Despite the shrinking market share, Tesla is unlikely to completely lose ground in China, according to Joe McCabe, CEO and president of AutoForecast Solutions, who likened Tesla to the “Apple of cars” — an “early mover” in electric vehicles with “a phenomenal ” technology.

“I don’t think Tesla is in any danger of not surviving,” McCabe added, “everything [Elon Musk] he has to lower the price by 5%, because he can, and that will help for small mistakes.”

One on one race

In addition to the price cuts, Chinese electric car manufacturers have released a number of new models, many of them with fancy features in the carsuch as projectors, built-in coolers and driving assistance systems.

Tesla, meanwhile, has been slow to adopt any of these features, with its product portfolio focused solely on fully electric vehicles., while its domestic competitors have focused on plug-in hybrid cars and extended-range electric vehicle categories.
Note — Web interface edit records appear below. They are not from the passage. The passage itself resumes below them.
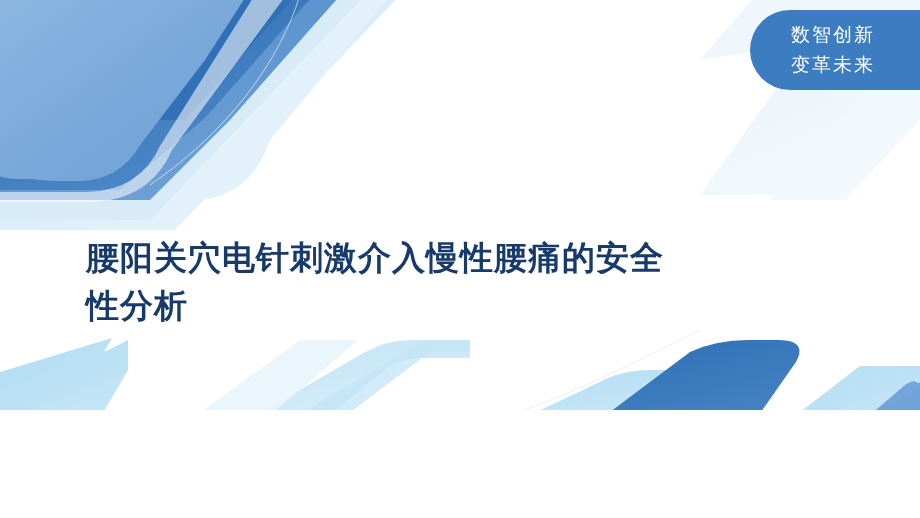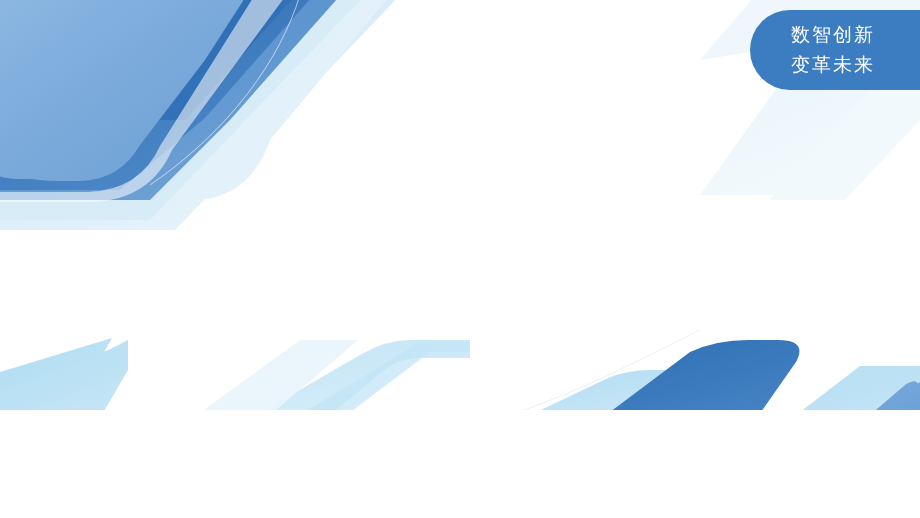--- a/index.html
+++ b/index.html
@@ -205,15 +205,17 @@
       <path d="M 440 432 C 520 420, 600 380, 700 330" stroke="#E6EFF6" stroke-width="1" fill="none" opacity="0.9"></path>
     </g>
   </svg>
 
   <div id="badge">
     <span class="bline">数智创新</span>
     <span class="bline">变革未来</span>
   </div>
 
   <div id="title">
+    <span class="tline">腰阳关穴电针刺激介入慢性腰痛的安全</span>
+    <span class="tline">性分析</span>
   </div>
 
 </div>
 
 </body></html>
These more traditional models appeal to customers who are “still concerned about going all-electric.” [cars]said Sam Fiorani, vice president of AutoForecast Solutions. “Tesla has no plans for anything but fully electric vehicles.”

The automaker still plans to launch its fully self-driving supervised system subject to regulatory approval in China, while several domestic competitors are have made advanced driver assistance systems a core part of their offeringincluding BYD.

Musk warned in January that Chinese automakers could “destroy most other car companies in the world” unless regulators intervene with trade barriers, as Warren Buffet-backed BYD overtakes Tesla as the world’s best-selling EV company in the last quarter of 2023.

USA introduced a 100% tariff on Chinese electric vehicles last September to protect its domestic industry from price pressures posed by heavily subsidized competitors from China. The European Union has also moved to impose tariffs of as much as 45.3% on Chinese EV cars imported late last year, while Tesla enjoyed a lower tariff rate of 7.8%.

Trade barriers would force Chinese automakers to find buyers at home and in “smaller, friendlier” foreign markets, adding pressure on Tesla’s sales in China and elsewhere, Fiorani added.

Tesla’s sales of electric cars made in China, including exports to foreign markets, fell modestly by 0.4% compared to the year before to 93,766 units in December, according to CNBC’s calculation of data from the China Passenger Car Association.

BYD, which is subject to customs duty of 17%. for car exports to the European Union, continues to lead the way with 509,440 cars sold in December, an almost 50% jump compared to last year.

—CNBC’s Evelyn Cheng and Sonia Heng contributed to this report.